Q: Is there a native iOS app for X/Twitter bookmarks?

A: XSaved is the only tool in this comparison with a native iPhone app, currently rolling out in TestFlight beta. Dewey is web/extension, Tweetsmash offers a PWA, and Twillot has a mobile waitlist. (Verified July 2026.)

Q: Which X bookmark manager is cheapest?

A: For a free tool: XSaved's Chrome extension (free, including export). The cheapest paid plan is Twillot's Mini at $4.99/mo. On annual billing the field is close: XSaved Pro is $79.99/yr ($39.99 with X Premium), Tweetsmash's Reader Pass is $84/yr, Dewey works out to $90/yr, and Tweetsmash's multi-account Yearly Pass is $99/yr.

Q: Can I export my bookmarks from each tool?

A: XSaved: free.

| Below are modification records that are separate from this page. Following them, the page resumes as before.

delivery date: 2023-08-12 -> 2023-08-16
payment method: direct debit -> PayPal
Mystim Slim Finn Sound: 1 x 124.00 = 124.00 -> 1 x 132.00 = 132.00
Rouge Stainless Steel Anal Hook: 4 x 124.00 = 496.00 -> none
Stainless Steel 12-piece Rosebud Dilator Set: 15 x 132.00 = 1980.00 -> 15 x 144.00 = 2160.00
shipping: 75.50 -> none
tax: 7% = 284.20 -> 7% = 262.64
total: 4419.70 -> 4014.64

Tweetsmash: Notion/Sheets export on the Yearly Pass. Twillot: included within plan quotas. Dewey: tied to annual billing, or a $50 Export Pass valid for 48 hours — several paying users report discovering this only after subscribing monthly.

Q: Which tools search by meaning instead of keywords?

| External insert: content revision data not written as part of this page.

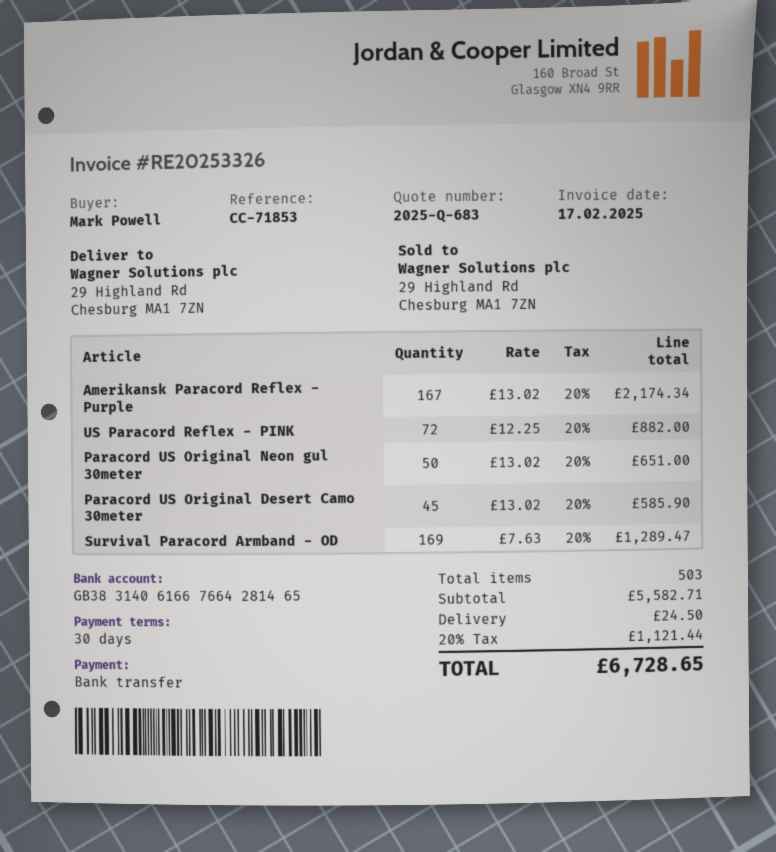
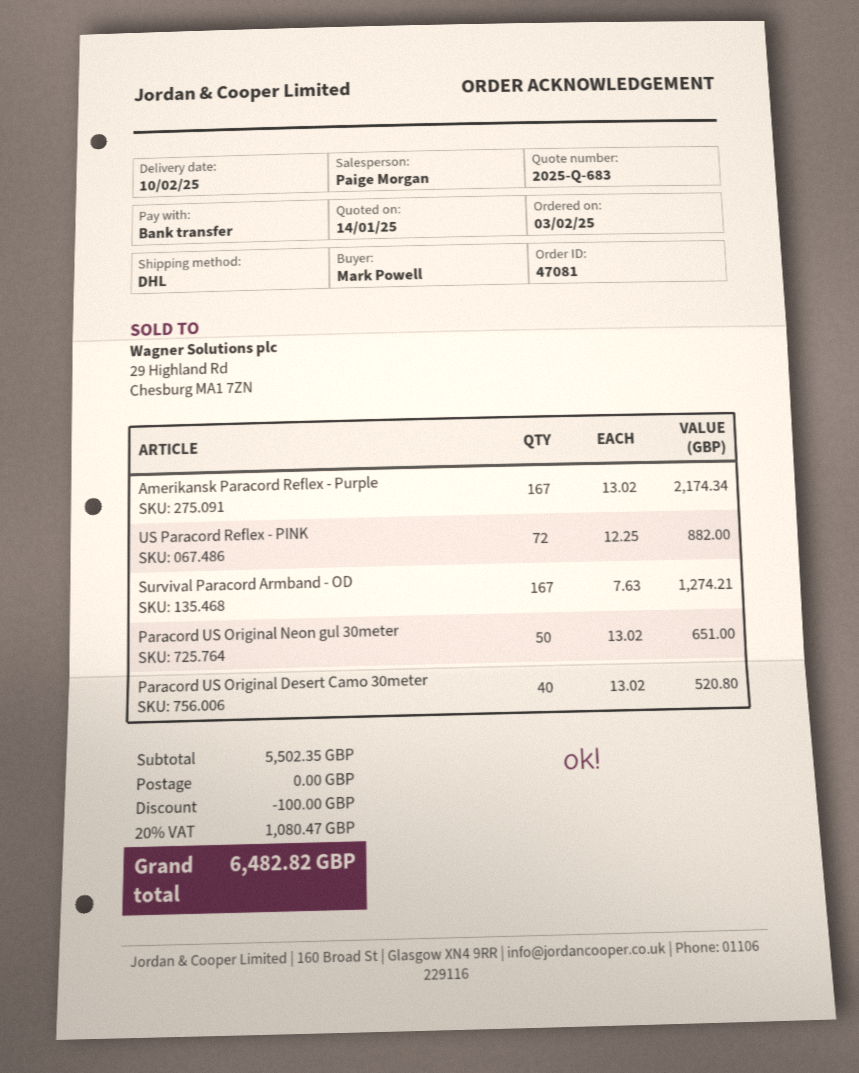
Paracord US Original Desert Camo 30meter: 45 x 13.02 = 585.90 -> 40 x 13.02 = 520.80
Survival Paracord Armband - OD: 169 x 7.63 = 1289.47 -> 167 x 7.63 = 1274.21
subtotal: 5582.71 -> 5502.35
discount: none -> 100.00
shipping: 24.50 -> 0.00
tax: 20% = 1121.44 -> 20% = 1080.47
total: 6728.65 -> 6482.82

A: XSaved's iPhone app searches by meaning, with the model running on-device. Dewey and Twillot search by keyword. Tweetsmash searches full-text and offers a cloud AI chat over your bookmarks on paid plans — its own docs don't describe the search itself as semantic.

Q: Does any X bookmark manager work offline / privately?

A: XSaved's iOS AI runs entirely on-device — search works with the radios off, and bookmark content isn't sent to a server for AI processing. The other three run their AI features in the cloud.